Note: Il titolo è insipido, lo so - sono una frana. Ho promesso che avrei scritto qualcosa su una fanart da parecchi mesi, e praticamente era quasi finita ma mancava la conclusione, che chissà perché è sempre la cosa più difficile da fare - a parte trovare un inizio decente; e adesso, per chissà quale grazia divina, mi è arrivata giusto l'ispirazione sufficiente per concluderla!

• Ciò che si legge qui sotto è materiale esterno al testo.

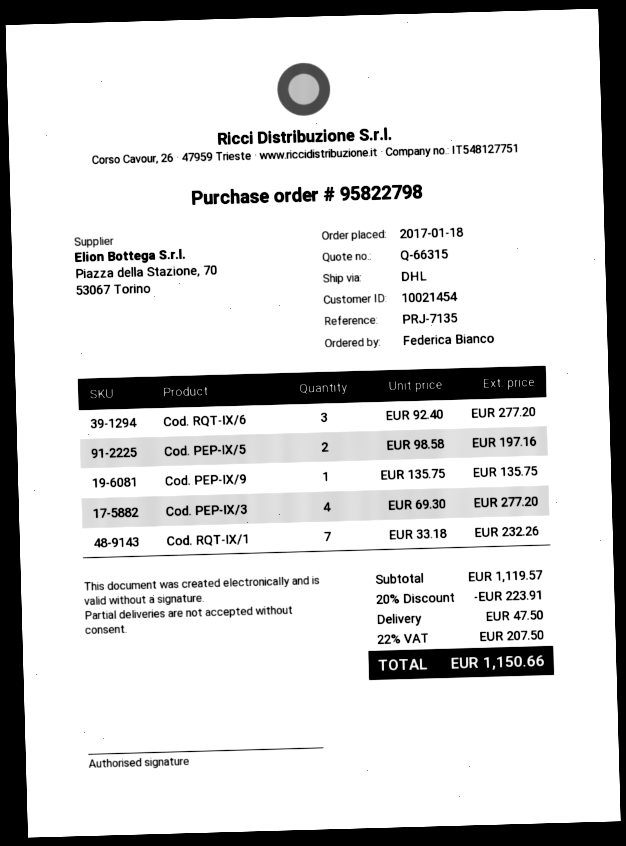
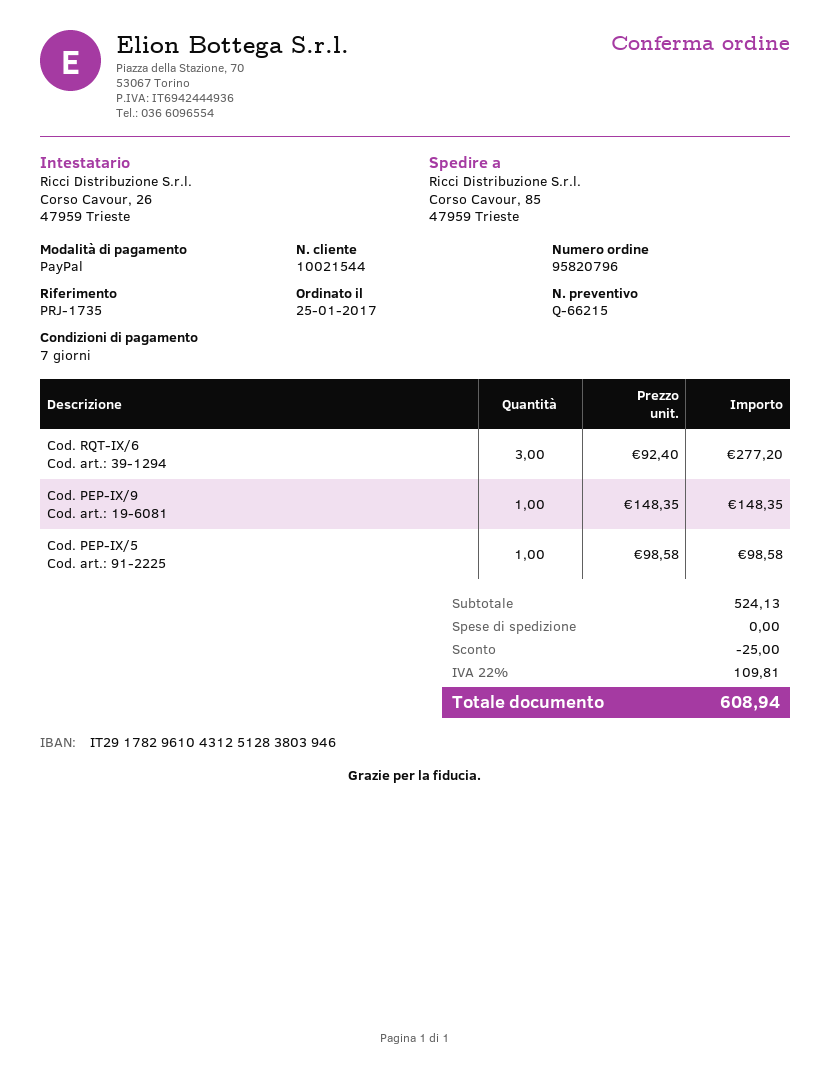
quote number: Q-66315 -> Q-66215
order number: 95822798 -> 95820796
order date: 2017-01-18 -> 2017-01-25
customer number: 10021454 -> 10021544
reference: PRJ-7135 -> PRJ-1735
Cod. PEP-IX/5: 2 x 98.58 = 197.16 -> 1 x 98.58 = 98.58
Cod. PEP-IX/9: 1 x 135.75 = 135.75 -> 1 x 148.35 = 148.35
Cod. PEP-IX/3: 4 x 69.30 = 277.20 -> none
Cod. RQT-IX/1: 7 x 33.18 = 232.26 -> none
subtotal: 1119.57 -> 524.13
discount: 223.91 -> 25.00
shipping: 47.50 -> 0.00
tax: 22% = 207.50 -> 22% = 109.81
total: 1150.66 -> 608.94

Se dovete sporgere reclami prendetevela con l’autrice/autore di questa fanart [here]; la qui presente autrice non è da ritenersi responsabile del dolore causato da questa mini one-shot angst. Non troppo, perlomeno. LOL. Ah! Anche se non si direbbe a giudicare da questa fanfiction, io li shippo come il pane e la nutella, giuro. :D
La dedico alla mia adorata Alexiel Mihawk, che mi ha iniziato al mondo delle fanfiction HansAnna e mi ha spinto, un po’ con le buone e un po’ con le cattive, a scriverne qualcuna. Grazie, moglie. ♥ (Also correte nel suo profilo a leggere le sue, di Hansanna, che sono dei gioiellini uno più bello dell'altro).
Buona lettura a tutti!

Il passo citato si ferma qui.